State: Can you talk about the days leading up
to the launching of the initial public offering?
Blount: We launched Telstra as a public company
on November 17, 1997, over five years after I arrived
in Australia. My senior team and I were involved in
a worldwide road show for three weeks, traveling
the globe to sell the shares of the company in this
initial public offering (IPO). The unions realized that
this was their point of maximum leverage, and it
therefore authorized a nationwide strike. I knew it
was serious. If the union struck, then the government
might call in the military to run the vital telecommunications
infrastructure of Telstra.
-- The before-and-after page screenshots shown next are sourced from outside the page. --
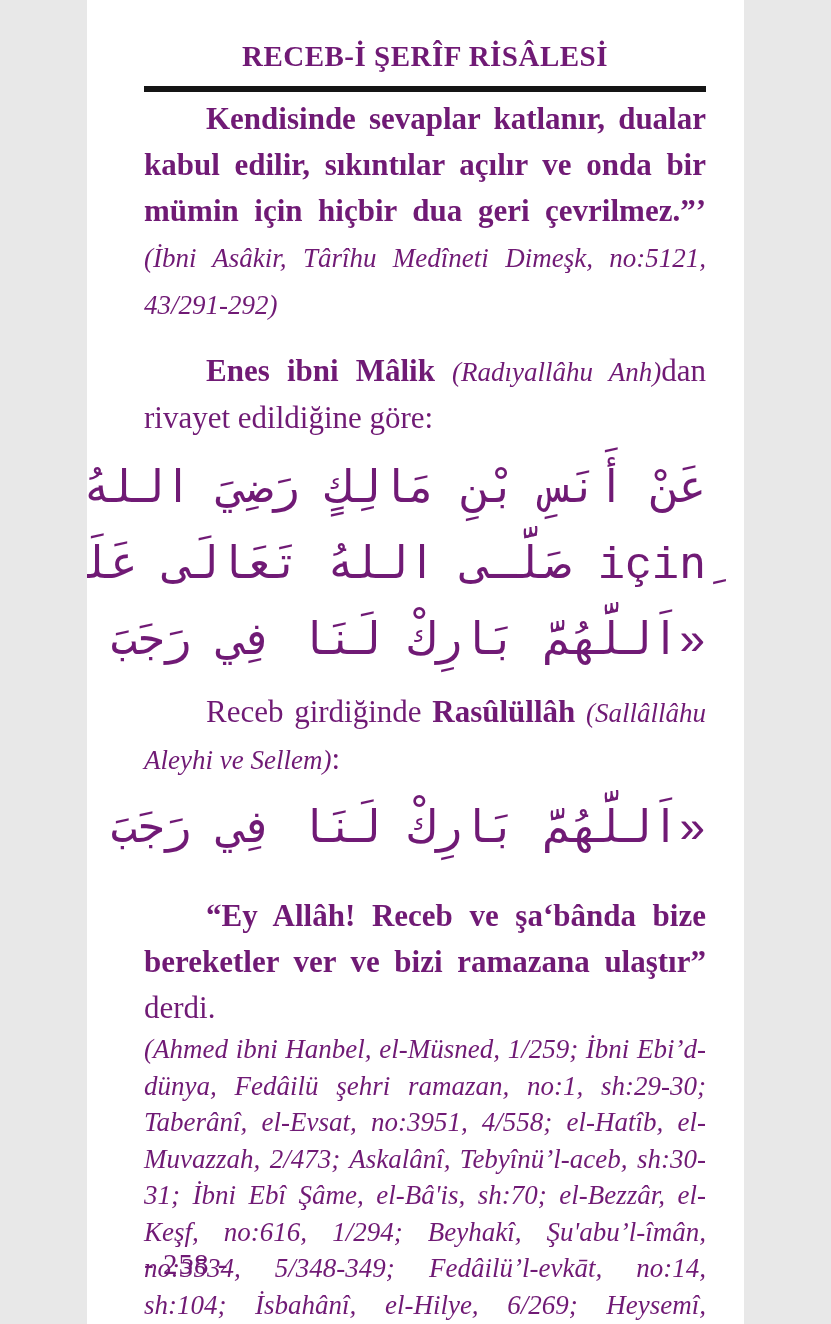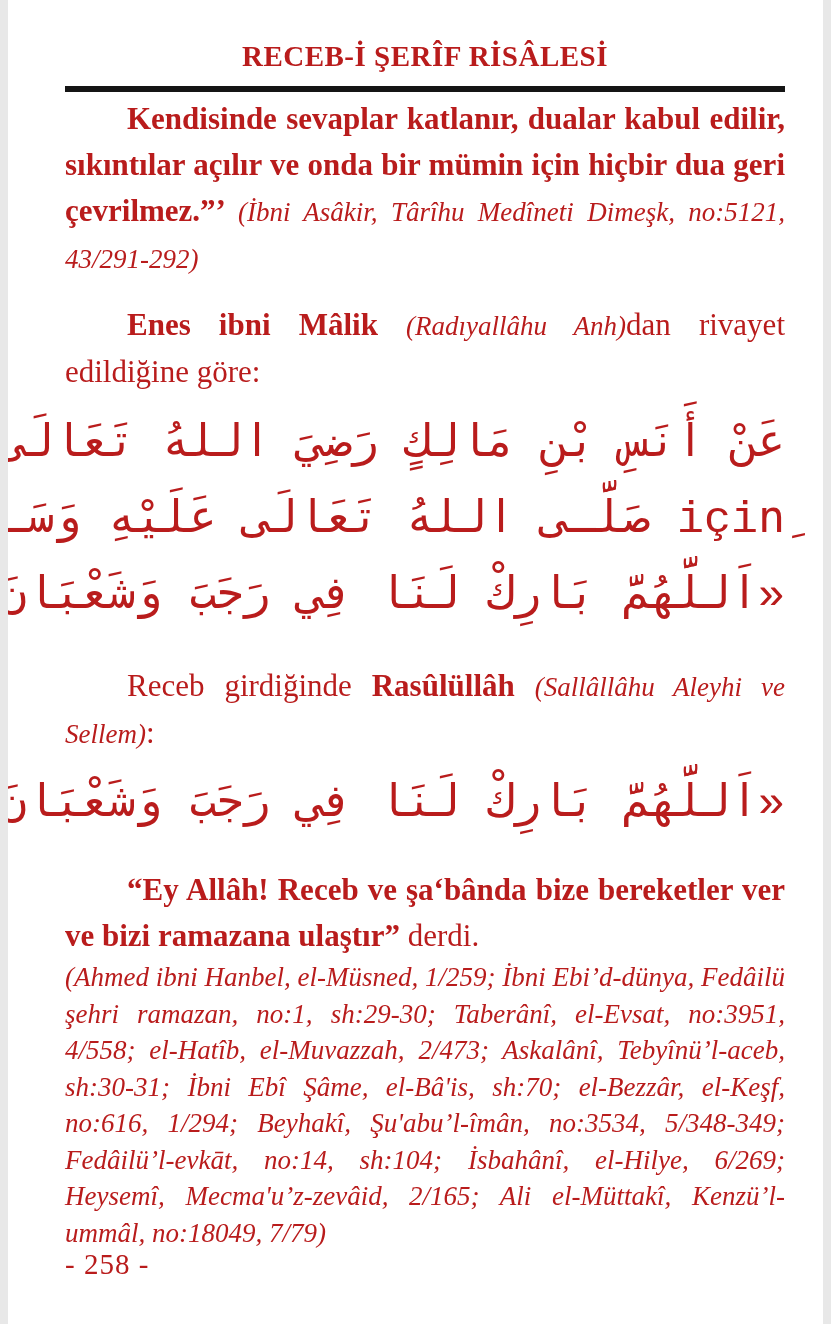"RECEB-İ ŞERÎF RİSÂLESİ" .page { color: #b91c1c -> #701a75; width: 815px -> 657px }
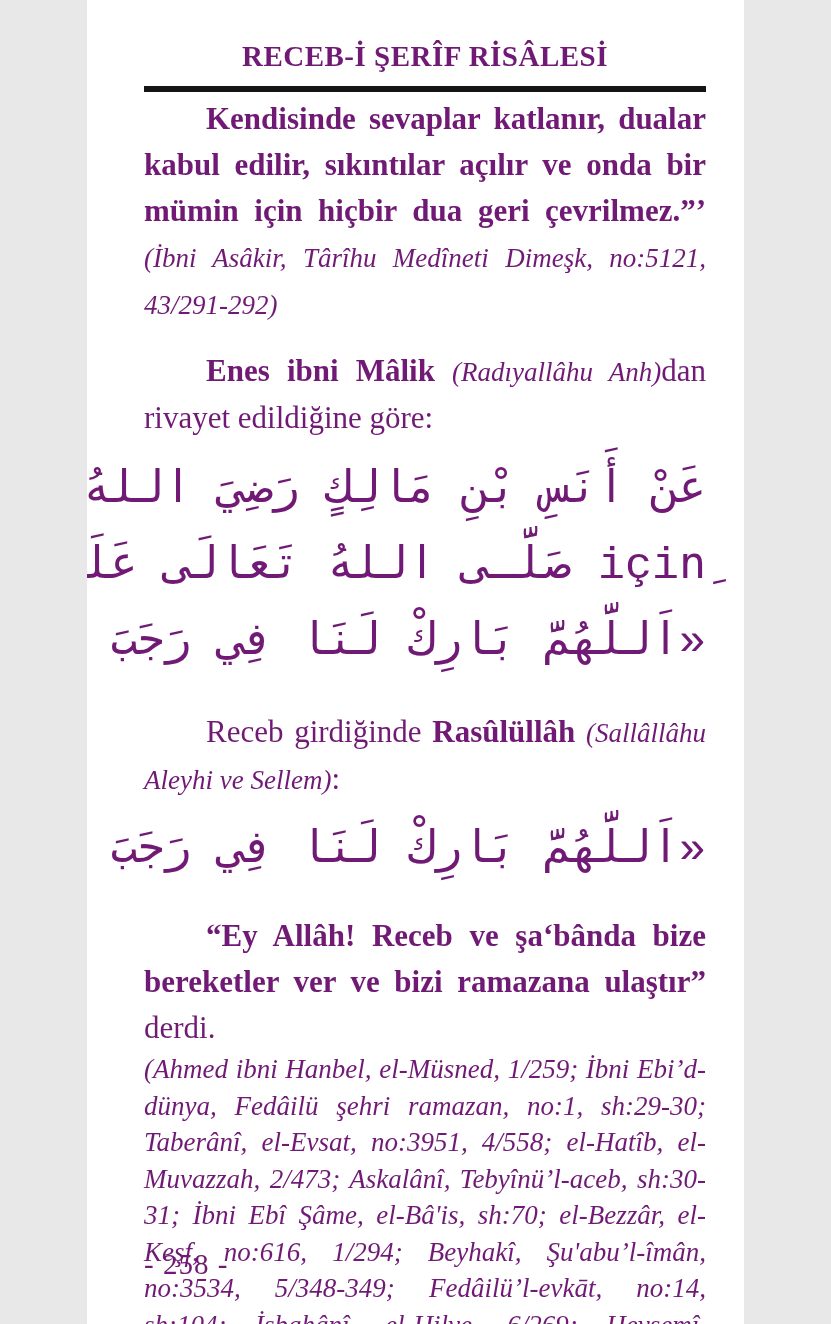"Receb girdiğinde Rasûlüllâh (Sallâllâhu" .mt-p3 { margin-top: 28px -> 8px }
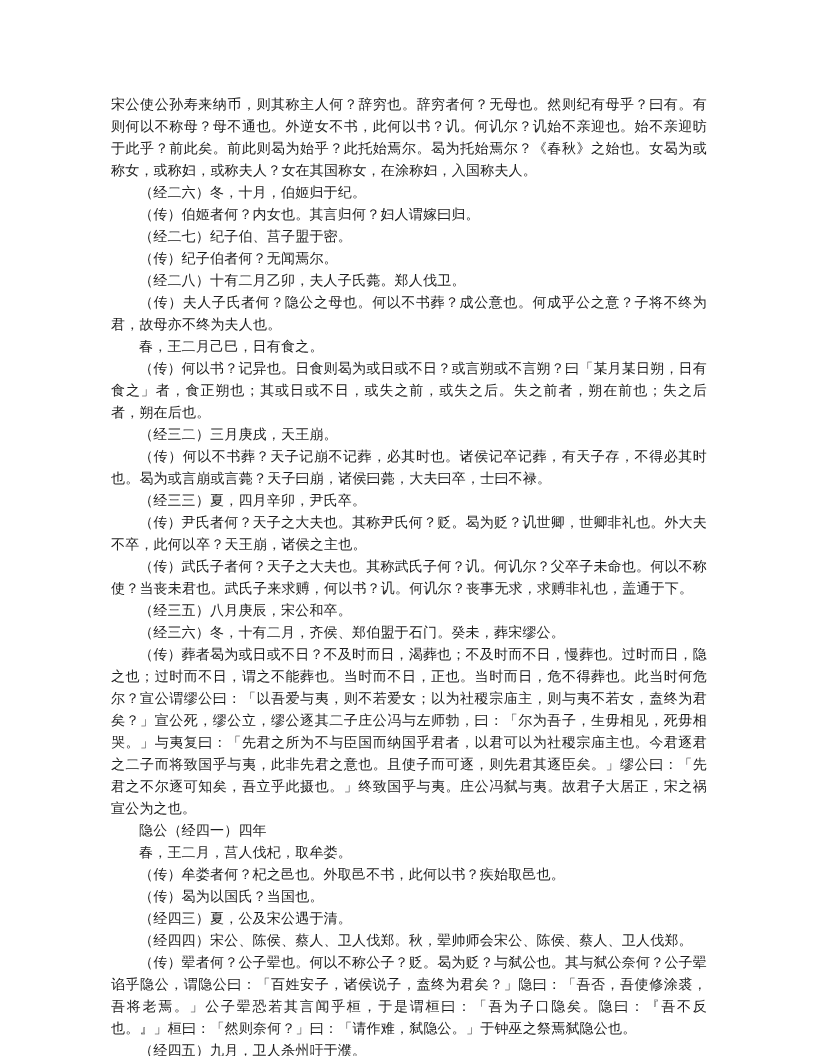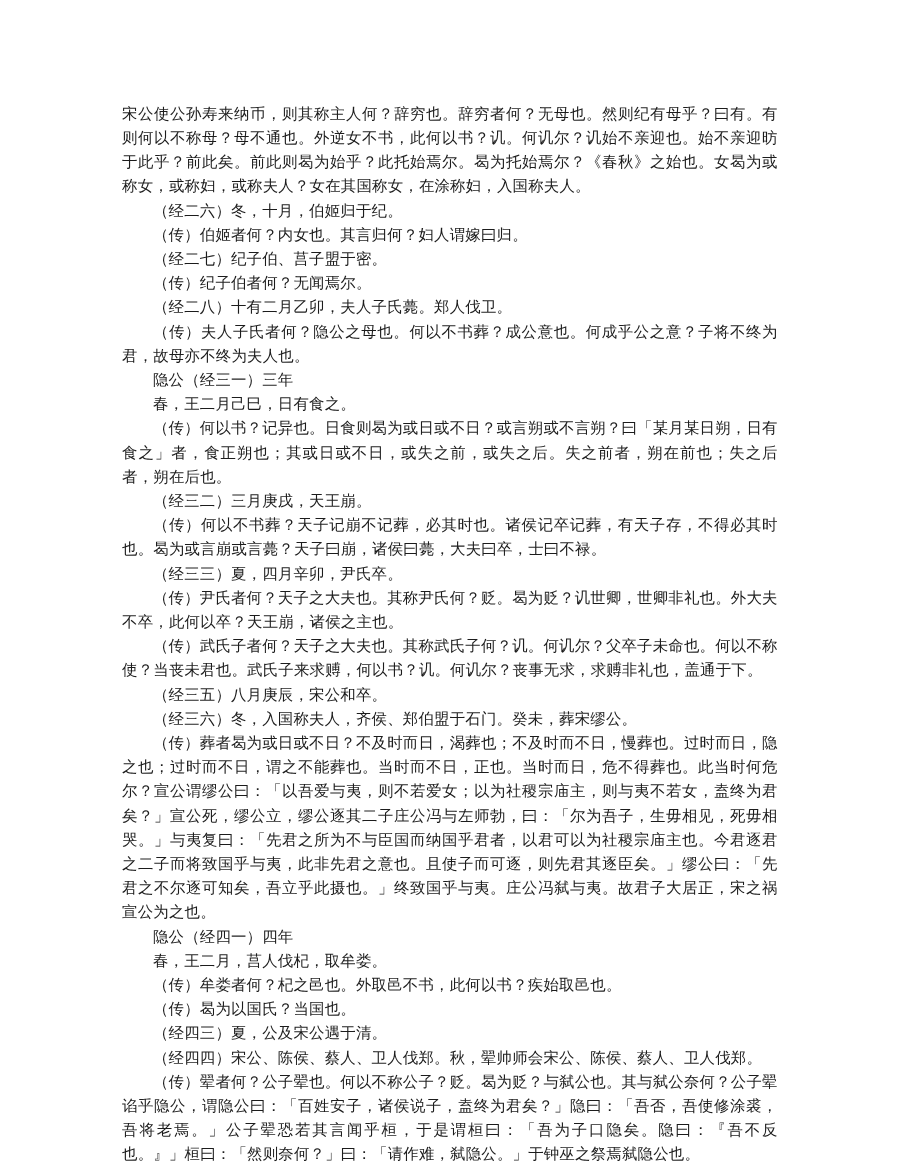"隐公（经三一）三年" p.para { html: <p>隐公（经三一）三年</p> -> none }
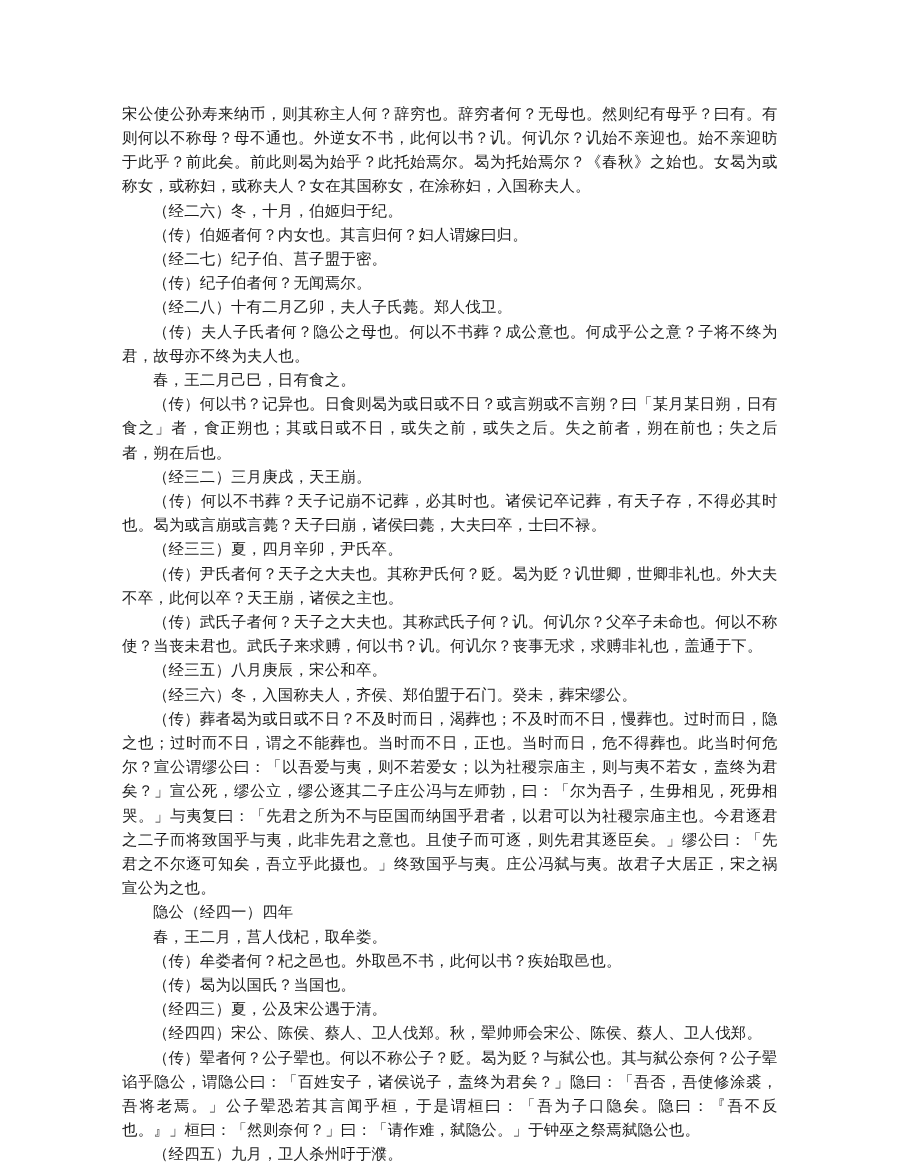"（经三六）冬，入国称夫人，齐侯、郑伯盟于石门。癸未，葬宋缪公。" p.para { text: 入国称夫人 -> 十有二月 }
But I
refused to be held hostage to the union. We went
forward with the launch, and in November 1997,
Telstra became the largest IPO in the year. It was
three times oversubscribed at its first offering.
More than 87 percent of the workers crossed
picket lines on the first day of the strike, and by
the next day, more than 90 percent were back
on the job. As for the other 10 percent, I had just
identified people that we really did not need.
State: What made the workers side with the company?
Blount: The senior leadership team and I had set about on a multiyear
effort years earlier to win the hearts and minds of our employees.
They understood the need for change. All of my direct reports
and I met with workers one day a week primarily to listen to their
concerns and to explain the necessity of massive change within
the company. The company had 5,000 work locations throughout
Australia with 93,000 people, and I do believe that we were able to
hold face-to-face discussions with the vast majority of these within a
five-year period. We also retrained employees we no longer needed
and helped them find positions with the competition. Instead of
guaranteed lifetime employment, we gave them something better,
guaranteed lifetime employability.
State: How do you measure your success at Telstra?
Blount: Well, there are both quantifiable measures and qualitative
ones I would point to. Financially, the company that I left in 1999
was far superior to the one I inherited late in 1991. The number of
employees went down from 93,000 in 1991 to 52,480 in 1999. The
shareholder value or market capitalization of the company went
from $24B to $111.4B over this same period, so the shareholders
enjoyed great financial success. The profit after tax rose from $1.24B
in 1991 to $3.49B in 1999, while the return on equity rose from 14.0
percent to 29.9 percent. Also, we measured carefully, each year, the
overall employee satisfaction, and between 1991 and 1997, these
measures rose dramatically to all-time highs as well. From a qualitative
point of view, I left Australia with a great feeling of satisfaction since I
left behind a strong company with great senior leaders as well as
great leadership at every management level. Finally, the company
was generally recognized by the public, the media, and the government
as a world-class one.
State: You coauthored a book about your lessons learned in
Australia called Managing in Australia. What are the biggest lessons
you learned?
Blount: One, listen to your intuition when making big decisions.
Two, know that there is life after whatever you’re doing now. And,
three, realize that you can overcome almost any obstacle, whether
it’s a 14-hour flight, working in a foreign country, or finding your way
through a different system of government.